Nwankwo Tobenna, Olson Nicholas, Crowley Brandon, Ho Henry, Fricka Kevin, Sershon Robert
Anderson Orthopaedic Research Institute, Alexandria, VA.
Anderson Orthopaedic Research Institute, Alexandria, VA.
J Arthroplasty. 2025 Sep 15. doi: 10.1016/j.arth.2025.09.010.
Patients who had a body mass index (BMI) ≥ 40 pose challenges in total knee arthroplasty (TKA), particularly aseptic tibial loosening. This study compared survivorship, clinical outcomes, and patient-reported outcome measures (PROMs) of TKA using cemented tibiae with stems, cemented tibiae without stems, and cementless tibial designs in this high BMI population.
This retrospective cohort included 1,359 patients who had a BMI ≥ 40 undergoing primary TKA between 2010 and 2024. Patients were divided into three groups based on tibial design: cemented tibiae with stems, cemented tibiae without stems, and cementless tibiae. The primary outcome was implant survivorship. The secondary outcomes included revision for aseptic tibial loosening, revision for any reason, complications, PROMs, including the Knee injury and Osteoarthritis Outcome Score for Joint Replacement (KOOS, JR), Patient-Reported Outcomes Measurement Information System (PROMIS), and Knee Society Score (KS), as well as range of motion (ROM) and Tibio-femoral Angle (TFA).

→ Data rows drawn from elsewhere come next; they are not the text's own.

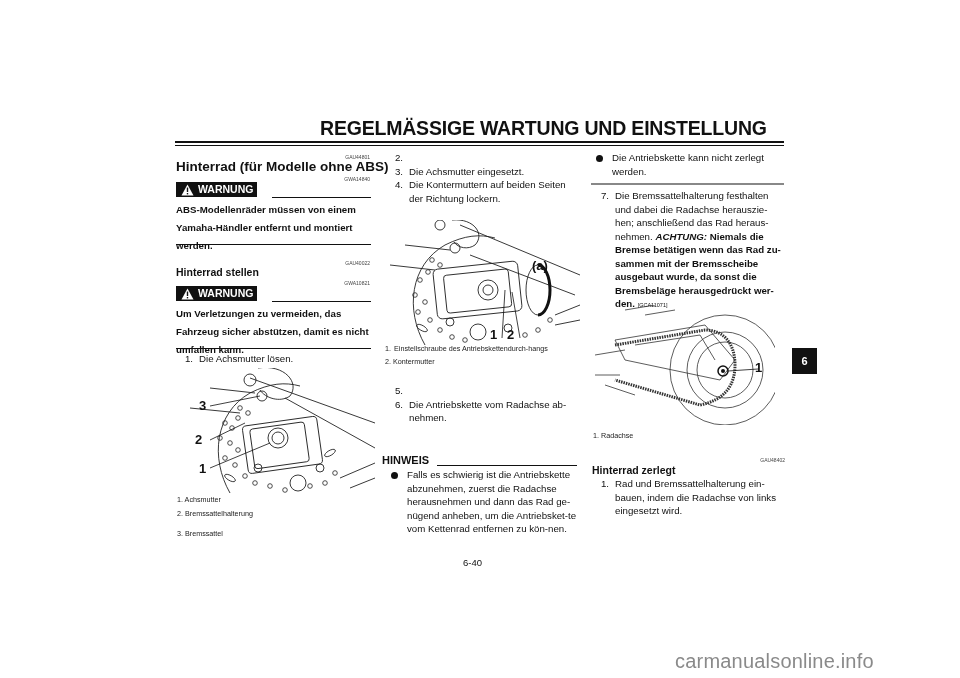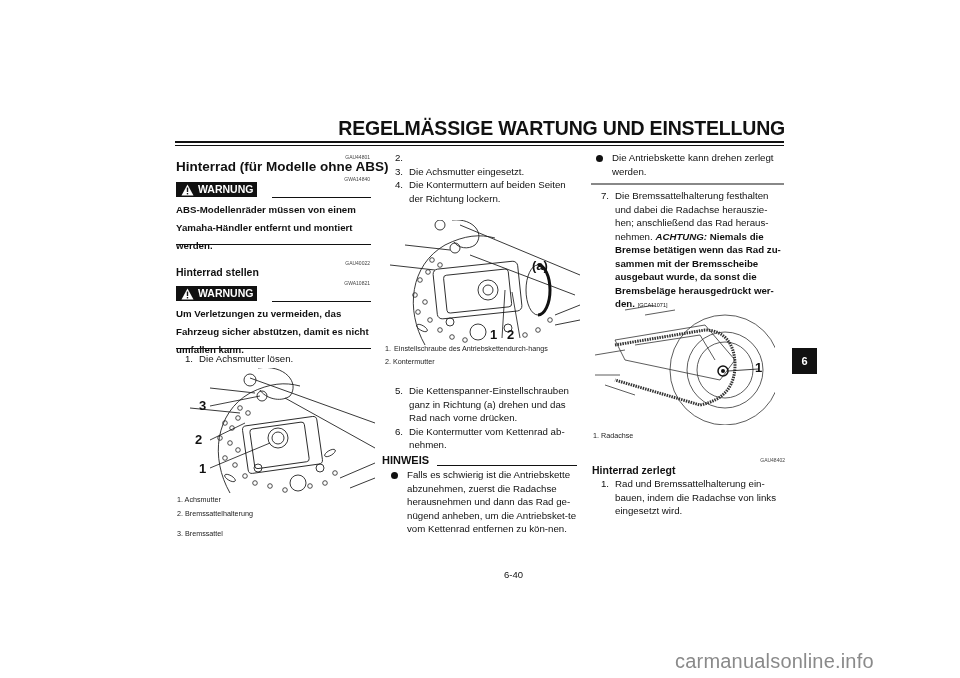--- a/index.html
+++ b/index.html
@@ -5,7 +5,7 @@
   html, body { margin:0; padding:0; background:#ffffff; }
   body { width:960px; height:678px; position:relative; overflow:hidden; font-family:"Liberation Sans", sans-serif; color:#111; }
   .abs { position:absolute; }
-  .header-title { left:320px; top:117px; width:465px; text-align:right; font-weight:bold; font-size:19.5px; letter-spacing:-0.2px; color:#111; white-space:nowrap; }
+  .header-title { left:320px; top:117px; width:465px; font-weight:bold; font-size:19.5px; letter-spacing:-0.2px; color:#111; white-space:nowrap; }
   .header-rule1 { left:175px; top:141px; width:609px; height:2px; background:#111; }
   .header-rule2 { left:175px; top:145px; width:609px; height:1px; background:#111; }
   .code { font-size:5px; color:#444; text-align:right; }

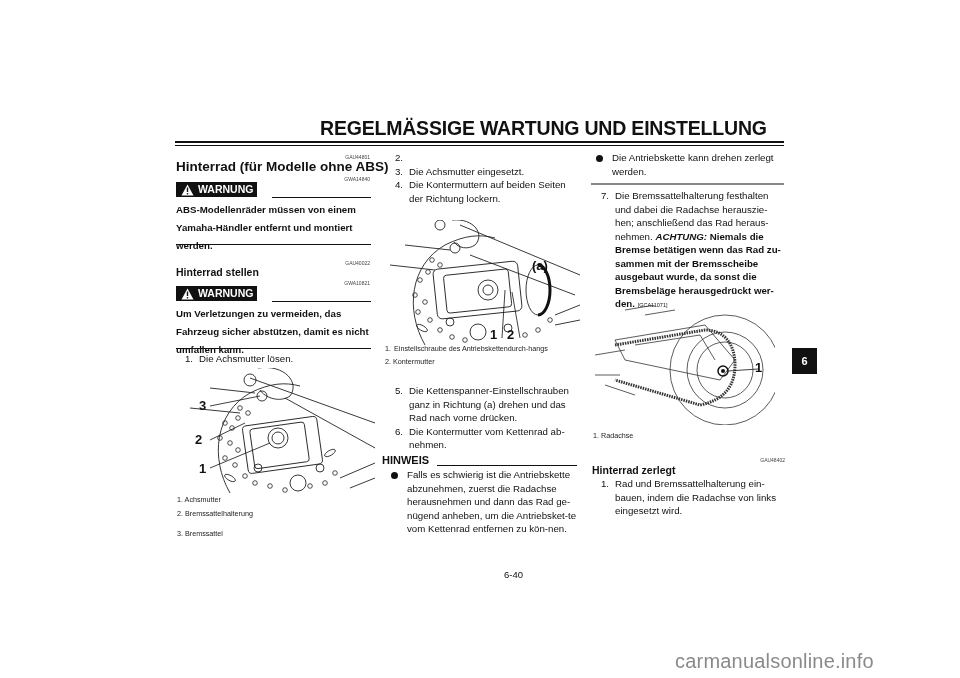--- a/index.html
+++ b/index.html
@@ -223,7 +223,7 @@
 
 <div class="abs bullet" style="left:594px; top:151px; width:190px;">
   <span class="dot"></span>
-  <span>Die Antriebskette kann drehen zerlegt werden.</span>
+  <span>Die Antriebskette kann nicht zerlegt werden.</span>
 </div>
 <div class="abs rule-gray" style="left:591px; top:183px; width:193px;"></div>
 

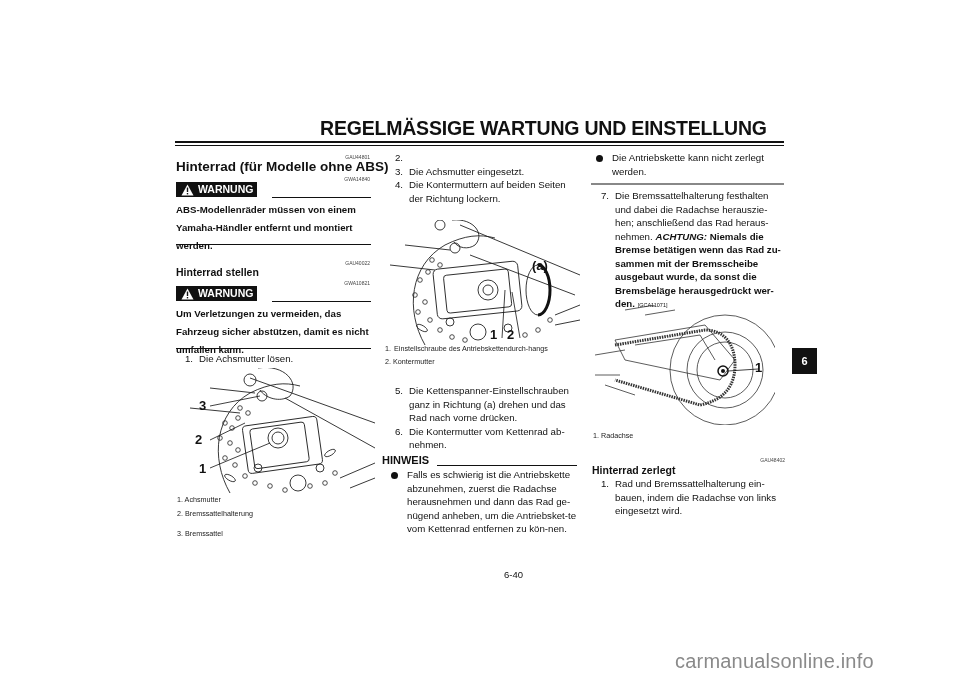--- a/index.html
+++ b/index.html
@@ -206,7 +206,6 @@
 <ol class="abs steps" style="left:386px; top:384px; width:195px;">
   <li>
       <span class="num">5.</span>
-      <span>Die Kettenspanner-Einstellschrauben ganz in Richtung (a) drehen und das Rad nach vorne drücken.</span>
     </li>
   <li>
       <span class="num">6.</span>

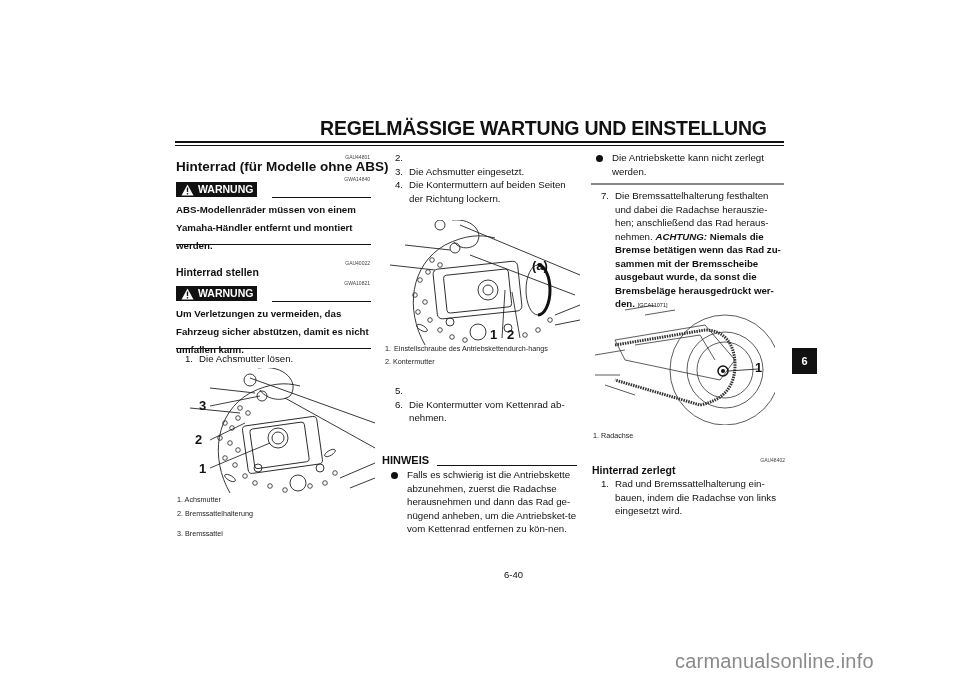--- a/index.html
+++ b/index.html
@@ -209,7 +209,7 @@
     </li>
   <li>
       <span class="num">6.</span>
-      <span>Die Kontermutter vom Kettenrad ab-nehmen.</span>
+      <span>Die Antriebskette vom Radachse ab-nehmen.</span>
     </li>
 </ol>
 

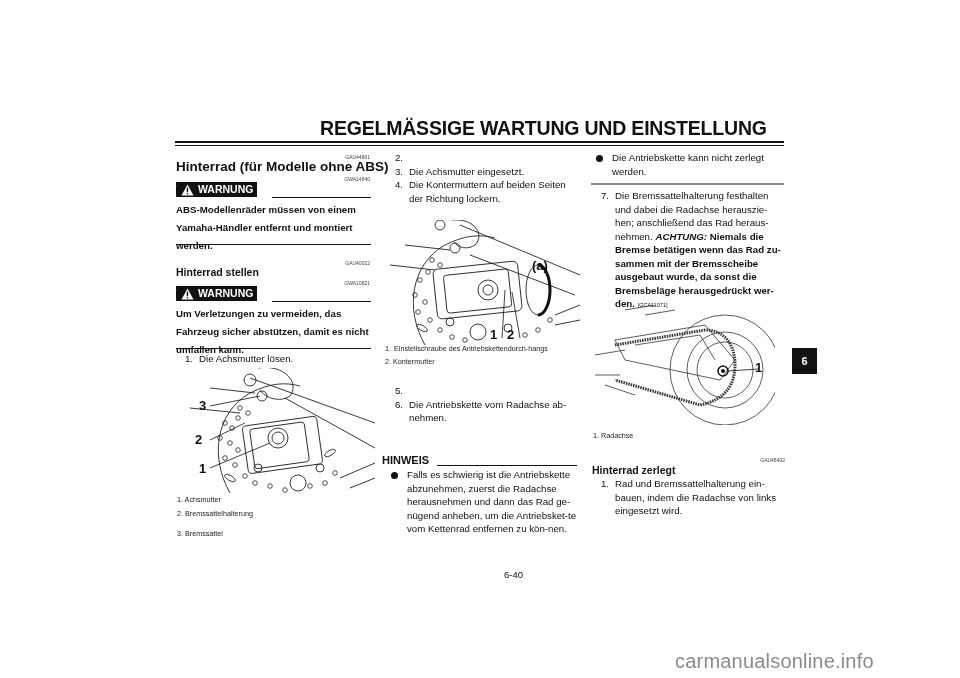--- a/index.html
+++ b/index.html
@@ -25,7 +25,7 @@
   .bullet .dot { width:10px; height:10px; flex:none; margin-right:8px; margin-top:2px; display:flex; align-items:center; justify-content:center; }
   .bullet .dot::before { content:""; width:7px; height:7px; border-radius:50%; background:#111; }
   .tab6 { left:792px; top:348px; width:25px; height:26px; background:#111; color:#fff; font-weight:bold; font-size:11px; display:flex; align-items:center; justify-content:center; }
-  .page-num { left:463px; top:569px; width:60px; text-align:right; font-size:9.5px; }
+  .page-num { left:463px; top:557px; width:60px; text-align:left; font-size:9.5px; }
   .watermark { left:675px; top:650px; font-size:20px; color:#8a8a8a; letter-spacing:0.2px; white-space:nowrap; }
   svg { display:block; }
 </style>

Survivorship at one, two, and five years was highest in the cementless group; however, the differences were not statistically significant. There were no cases of aseptic tibial loosening observed in the cemented tibiae with stems group, while three cases (0.38%) occurred in the cemented tibiae without stems group, and one (0.36%) in the cementless group. Revision for any reason occurred in 2.33% of cases in the cemented tibiae with stems group, 2.17% in the cemented tibiae without stems group, and 0.36% in the cementless tibiae group. The PROMS improved in all groups with no significant postoperative differences.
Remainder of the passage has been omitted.